Official Responses and Industry Outlook
The industry reaction to the CMS proposal has been one of calculated concern. While pharmaceutical trade groups have yet to release formal legal challenges, the sentiment among market analysts is that the government is tightening the net.
David Risinger, an analyst at Leerink Partners, highlighted the complexity of the current situation in a recent client note. He pointed to the specific issue of "deselection," noting that CMS has indicated that if a drug is subject to generic or biosimilar competition, it can be removed from the negotiation program.

"We don’t know if the arrival of biosimilars in late 2028 is soon enough to preclude CMS from selecting the subcutaneous versions of Opdivo and Keytruda," Risinger wrote. The uncertainty lies in the timing: if the biosimilars launch in December 2028, but the negotiation process for 2029 begins months earlier, the drugs might still be swept into the federal negotiation machinery.
Manufacturers contend that such interventions could stifle innovation. They argue that by penalizing companies for developing more convenient, patient-friendly delivery methods, the government may disincentivize the very R&D that makes modern cancer care more manageable for elderly patients.
Strategic Implications: What Happens Next?
The implications of this proposed rule extend far beyond Merck and Bristol Myers Squibb. They represent a fundamental change in how the pharmaceutical industry must approach the lifecycle management of "mega-blockbuster" drugs.
1. The End of "Product Hopping" as a Shield
If finalized, this rule effectively neutralizes one of the most effective strategies for maintaining high pricing. If a company knows that a subcutaneous version will be treated as part of the original drug’s negotiation status, the incentive to develop such a version solely for the purpose of extending high-price protection diminishes.
2. Market Uncertainty for Investors
Investors are currently pricing in the "patent cliff" of 2028. However, the 2029 CMS rule introduces a new variable. If these drugs are forced into price negotiations despite the impending arrival of biosimilars, the revenue trajectories for these companies could be significantly lower than initial projections.
3. Impact on Healthcare Delivery
Infusion centers, already stretched thin, may be forced to adapt their business models. If subcutaneous versions of drugs are subject to aggressive price negotiation, the availability and adoption of these more efficient delivery methods could be altered by federal pricing mandates, potentially impacting how clinics manage their overhead and patient flow.

4. The Path to February 2027
All eyes are now on the February 1, 2027, announcement date. The list of 20 drugs will serve as the first concrete indicator of how aggressively CMS intends to interpret its new powers. If Opdivo and Keytruda are on that list, it will confirm that the federal government is prioritizing the lowering of costs for high-spend oncology drugs over the potential disruption of pharmaceutical innovation cycles.
Conclusion
The 2029 Medicare rule proposal is a watershed moment in the relationship between the federal government and the pharmaceutical industry. By targeting the transition between IV and subcutaneous formulations, CMS is asserting that it will not allow administrative technicalities to shield the highest-revenue drugs from the price-negotiation mandate of the Inflation Reduction Act.

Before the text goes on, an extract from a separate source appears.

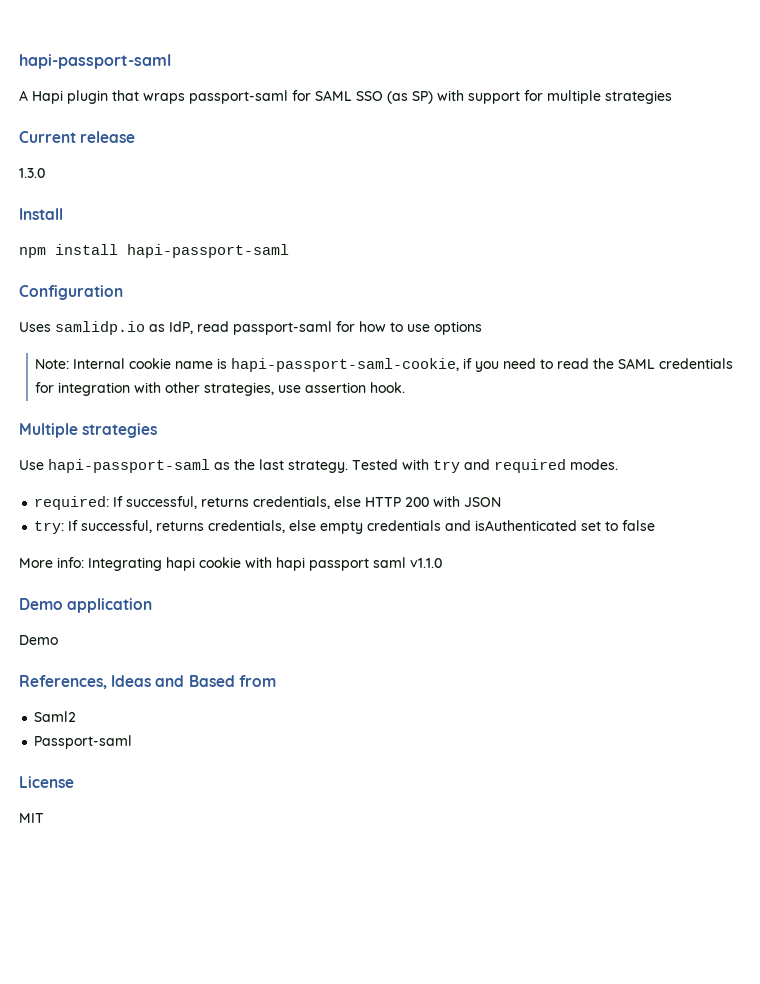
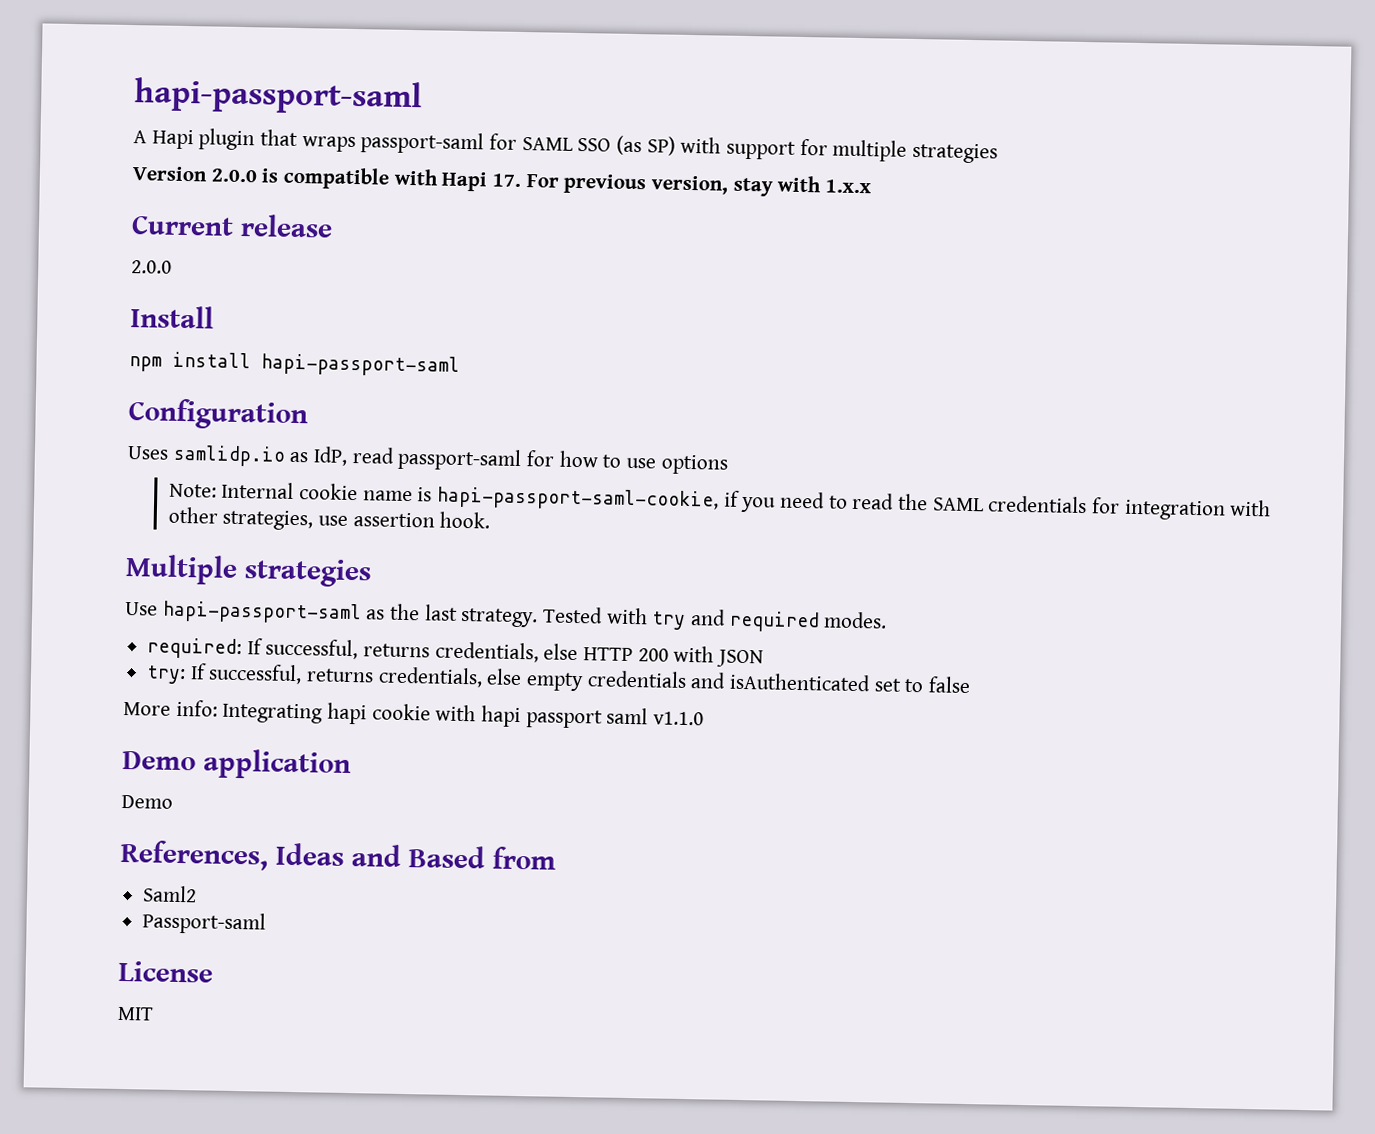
(672, 97) none -> [132,166,872,197] // Version 2.0.0 is compatible with Hapi 17. For previous version, stay with 1.x.x
[19,168,45,178] 1.3.0 -> [131,260,172,274] 2.0.0

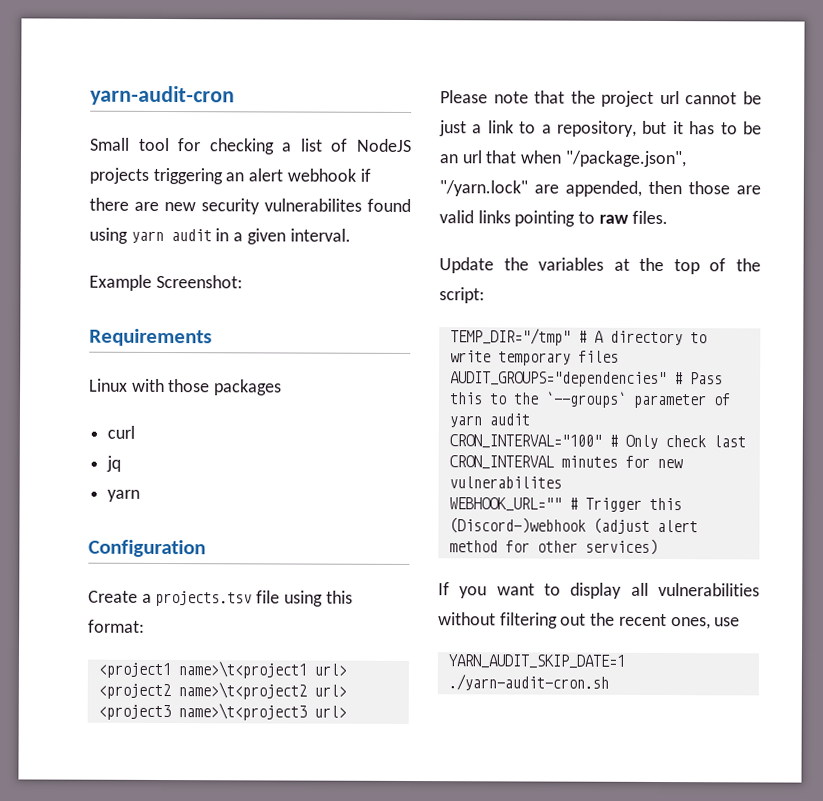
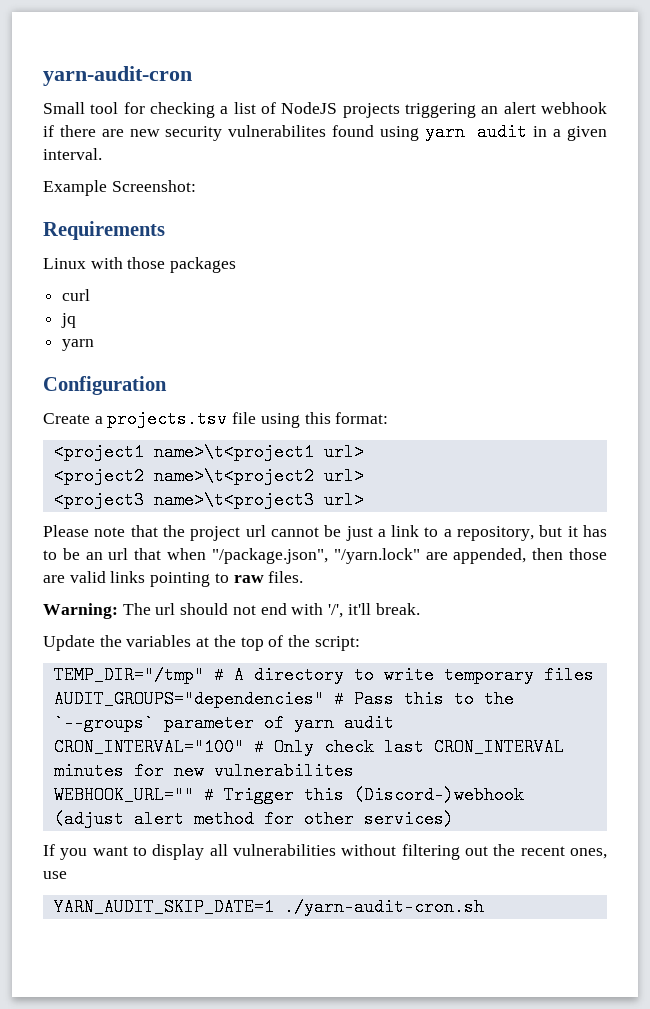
(668, 217) none -> [43,603,420,619] // Warning: The url should not end with '/', it'll break.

As the industry prepares for the next phase of these negotiations, the focus will shift to the legal definitions of "drug" and "formulation." For the millions of Americans on Medicare, the outcome could mean lower out-of-pocket costs for essential cancer treatments. For the pharmaceutical industry, it marks the end of an era where product innovation was a reliable tool for extending monopoly pricing. The next 18 months will be defined by intense lobbying, data modeling, and a high-stakes waiting game to see which drugs will define the first true test of the government’s expanded pricing authority.